*** AVAILABLE RECORDS Section Begins ***

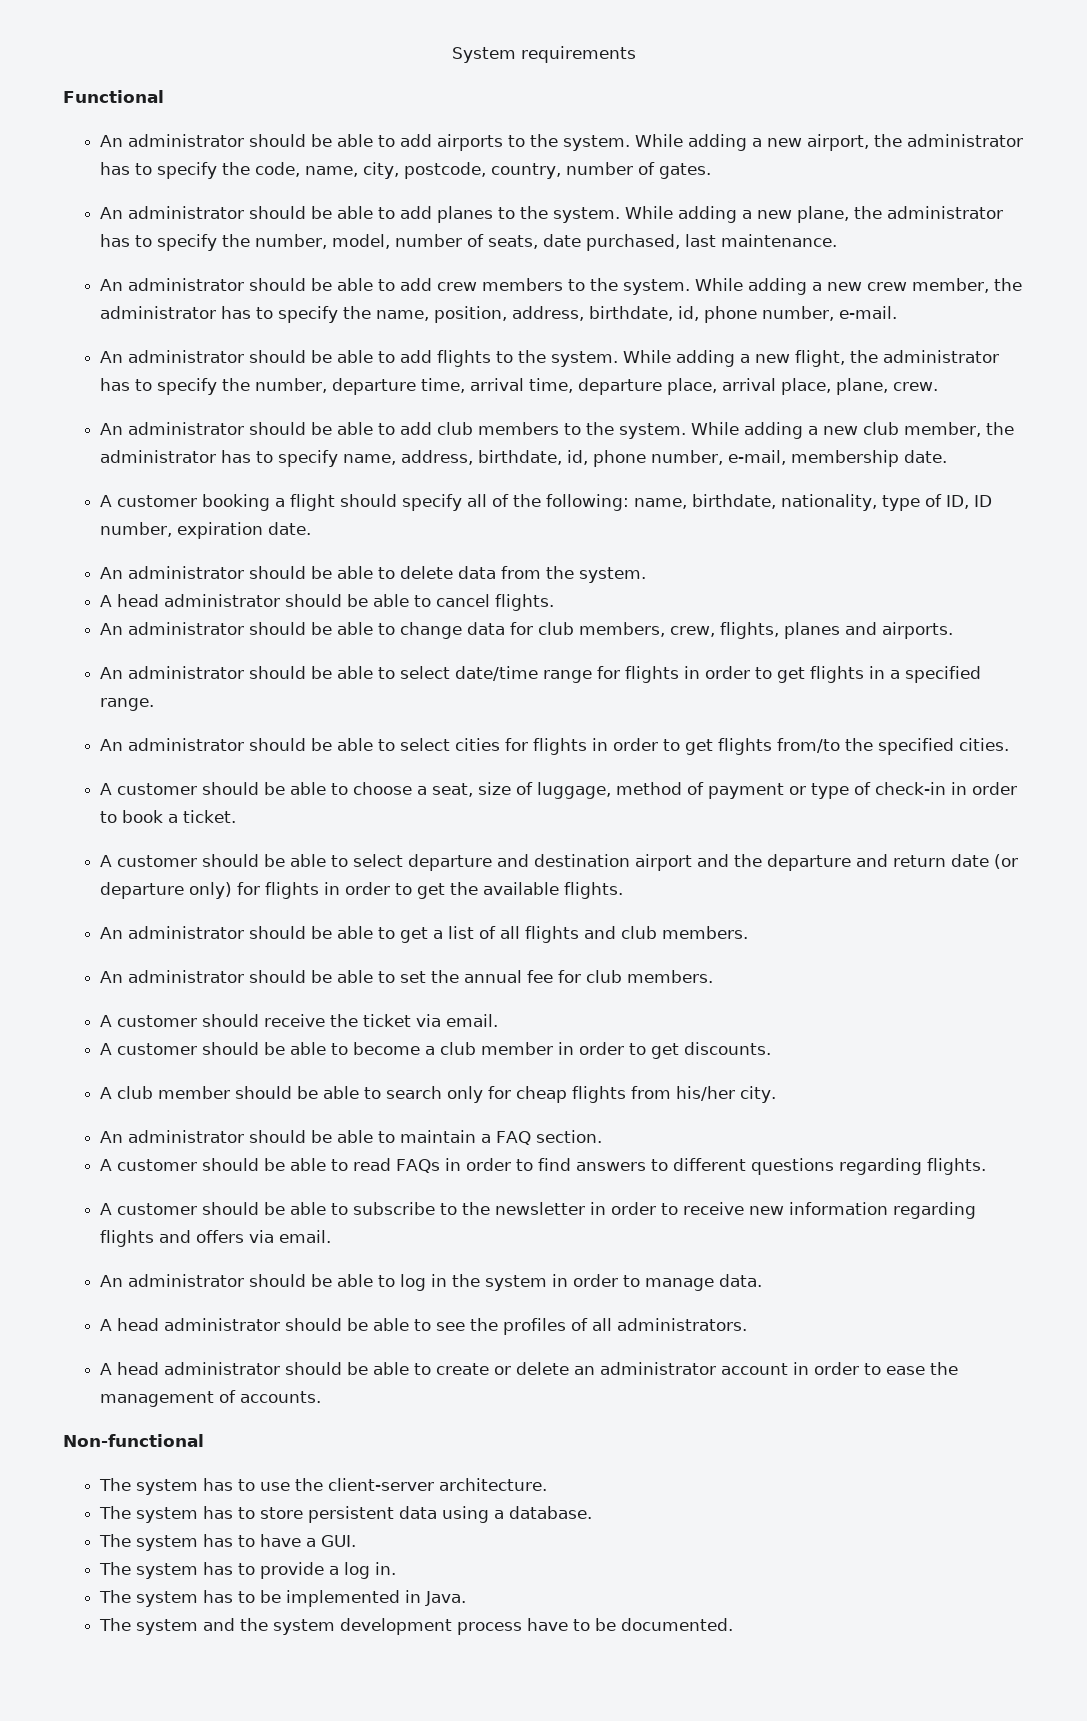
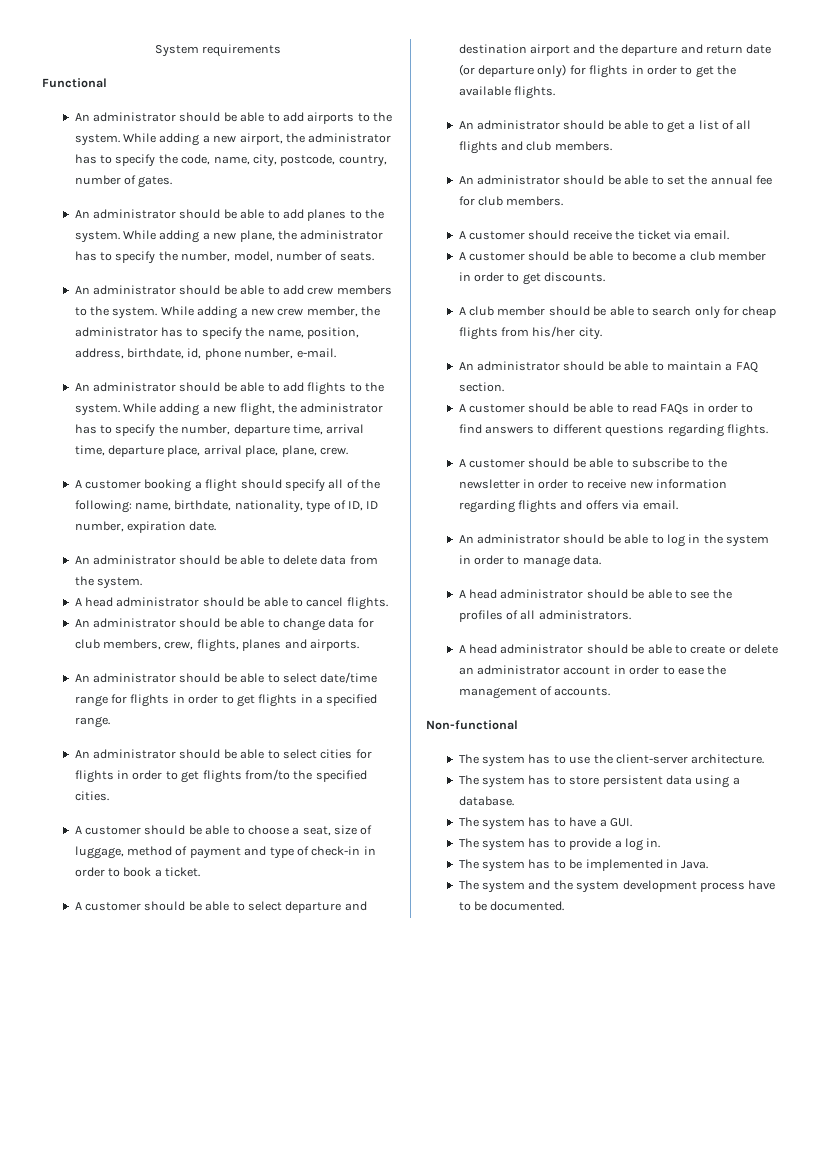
- While adding a new plane, the administrator has to specify the number, model, number of seats, date purchased, last maintenance.
+ While adding a new plane, the administrator has to specify the number, model, number of seats.
- An administrator should be able to add club members to the system. While adding a new club member, the administrator has to specify name, address, birthdate, id, phone number, e-mail, membership date.
- A customer should be able to choose a seat, size of luggage, method of payment or type of check-in in order to book a ticket.
+ A customer should be able to choose a seat, size of luggage, method of payment and type of check-in in order to book a ticket.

*** AVAILABLE RECORDS Section Ends ***

TASK PROMPT: Leave out the pictures. Return exactly the lines from the first line of the records to the line bearing "- An administrator", inclusive.

WORKED SOLUTION:
- While adding a new plane, the administrator has to specify the number, model, number of seats, date purchased, last maintenance.
+ While adding a new plane, the administrator has to specify the number, model, number of seats.
- An administrator should be able to add club members to the system. While adding a new club member, the administrator has to specify name, address, birthdate, id, phone number, e-mail, membership date.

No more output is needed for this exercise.